The abandonment of self. The gaining of “Us”. The Connection. With Each other and God. The life which flows. The glory which surrounds it all. A Christian wedding summons all of this depth of imagery and potent reality and delivers it in one concentrated shot. This is the story this piece attempts to tell. It is a testimony and a proclamation. About *this* marriage, but also about marriage generally, and The Great Marriage to which they all ultimately point, of Christ to His church. The piece is an offering of faith and worship and loving devotion to the God who designed marriage, and blesses and nourishes us with it, and in and thru which He is working His glorious plan of redemption and the consummation of all things into a glorious eternity for His people.

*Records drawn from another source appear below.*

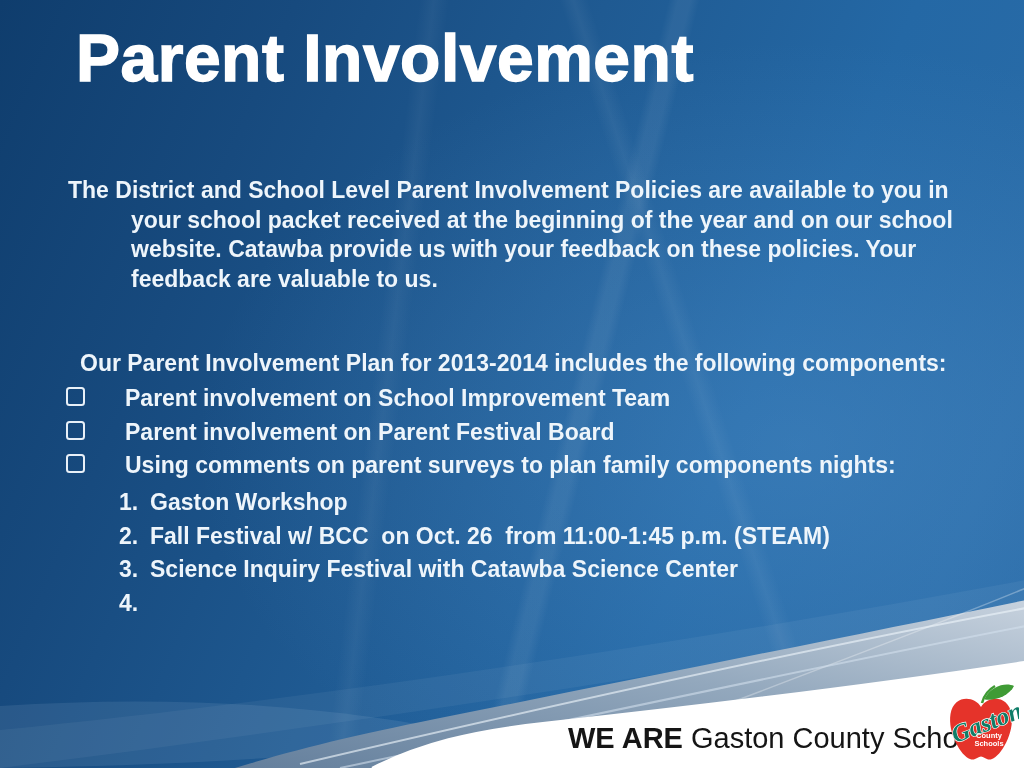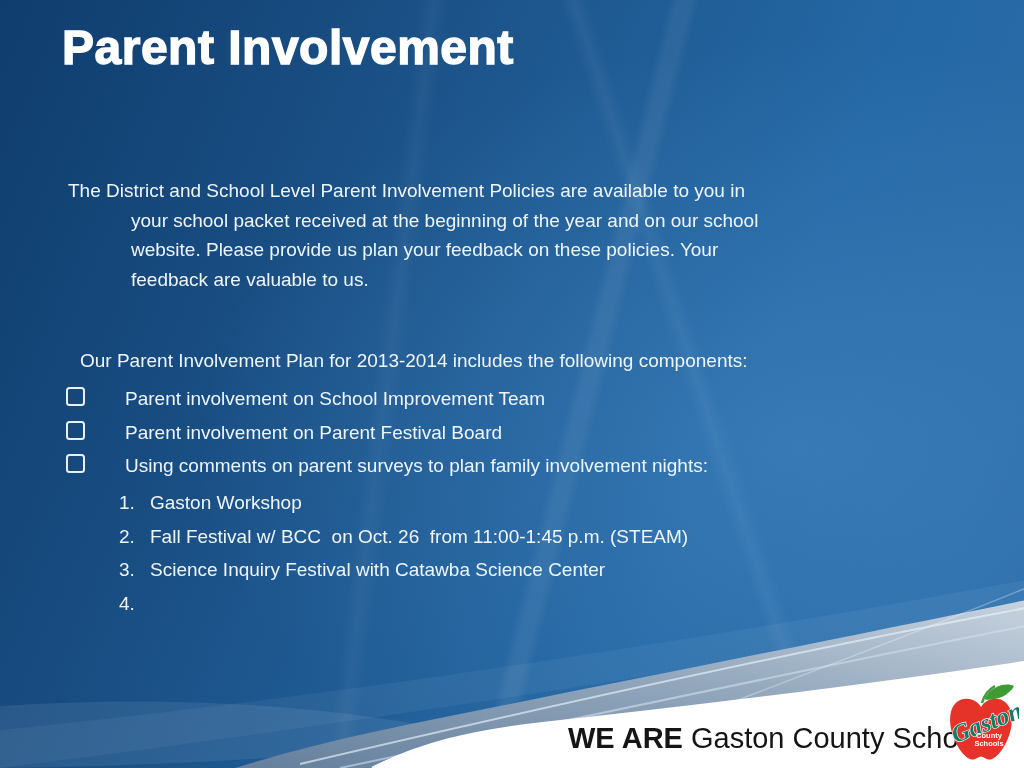--- a/index.html
+++ b/index.html
@@ -13,28 +13,28 @@
       linear-gradient(113deg, #0f3d6d 0%, #174a7e 22%, #1f5a92 45%, #2468a5 68%, #2a6ca8 88%, #2869a5 100%);
   }
   .streaks{
     position:absolute;inset:0;pointer-events:none;
     background:
       linear-gradient(104deg, transparent 55.0%, rgba(255,255,255,.06) 55.8%, rgba(255,255,255,.06) 56.8%, transparent 57.6%),
       linear-gradient(97deg, transparent 37.5%, rgba(255,255,255,.045) 38.8%, transparent 40.2%),
       linear-gradient(72deg, transparent 63.5%, rgba(255,255,255,.05) 64.6%, transparent 65.8%);
   }
   .title{
-    position:absolute;left:62px;top:20px;
+    position:absolute;left:76px;top:20px;
     margin:0;
-    font-size:48px;font-weight:bold;
+    font-size:66px;font-weight:bold;
     letter-spacing:.5px;
     color:#ffffff;
     -webkit-text-stroke:1.4px #ffffff;
   }
-  .body-text{color:#eef5fb;font-size:19px;}
+  .body-text{color:#eef5fb;font-size:23px;font-weight:bold;}
   .para{position:absolute;left:68px;top:176px;line-height:29.5px;}
   .para .pline{white-space:pre;}
   .para .indent{margin-left:63px;}
   .plan-heading{position:absolute;left:80px;top:350px;white-space:pre;}
   .checklist{position:absolute;left:66px;top:383px;}
   .check-item{display:flex;align-items:flex-start;height:33.5px;}
   .checkbox{
     flex:0 0 auto;
     width:15px;height:15px;margin-top:4px;
     border:2.5px solid #e8f0f8;border-radius:3.5px;
@@ -58,38 +58,38 @@
 
 <div class="slide">
 
   <div class="streaks"></div>
 
   <h1 class="title">Parent Involvement</h1>
 
   <div class="para body-text">
     <div class="pline">The District and School Level Parent Involvement Policies are available to you in</div>
     <div class="pline indent">your school packet received at the beginning of the year and on our school</div>
-    <div class="pline indent">website. Please provide us plan your feedback on these policies. Your</div>
+    <div class="pline indent">website. Catawba provide us with your feedback on these policies. Your</div>
     <div class="pline indent">feedback are valuable to us.</div>
   </div>
 
   <div class="plan-heading body-text">Our Parent Involvement Plan for 2013-2014 includes the following components:</div>
 
   <div class="checklist body-text">
     <div class="check-item">
       <span class="checkbox"></span>
       <span class="check-label">Parent involvement on School Improvement Team</span>
     </div>
     <div class="check-item">
       <span class="checkbox"></span>
       <span class="check-label">Parent involvement on Parent Festival Board</span>
     </div>
     <div class="check-item">
       <span class="checkbox"></span>
-      <span class="check-label">Using comments on parent surveys to plan family involvement nights:</span>
+      <span class="check-label">Using comments on parent surveys to plan family components nights:</span>
     </div>
   </div>
 
   <div class="numlist body-text">
     <div class="num-item">
       <span class="num-marker">1.</span>
       <span class="num-label">Gaston Workshop</span>
     </div>
     <div class="num-item">
       <span class="num-marker">2.</span>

The brassy calls and string responses, the interweaving of the feminine (string) and masculine (brass) melodic lines, they are all representative of Groom and Bride, calling out to and for, anticipating, responding, and moving toward each other. And the various voices of harmony are family and friends in celebratory support. But telescoping out, the picture is even bigger. Christ is calling His people, and they respond, and all nature reflexively worships at the prospect of the Great Consummation, of Christ with His Church in eternal glory, as Nations stream toward the Heavenly throne and the Tree of LIfe bearing its fruit for the healing of the nations.
The intended effect, as Dad and Bride make final approach to the altar to hand off Bride to groom, as the Brass erupt into full fanfare, the timpani’s thunder, and the strings and bells restate the core melodic theme in unison, in a swelling finale, would be to wrap this moment in heavenly glory and celebration, evoking a sense of something like the lyrics to the great hymn: “All nature sings and ‘round me rings the music of the spheres.”
I hope the piece moves you in some way. I hope that it inspires wonder and the worship of God, and of His Son Jesus Christ, whether for the first time or the millionth. And I would love to hear your thoughts! Who knows what points of inspiration God might have planted in here that others might take away that I didn’t even know were there… So reach out and do let me know!
And may you, Lord Jesus, be pleased to incorporate this small offering somewhere into the endless and ever-expanding repertoire of praise to be sung by all of Creation in Eternal Glory! I can’t wait!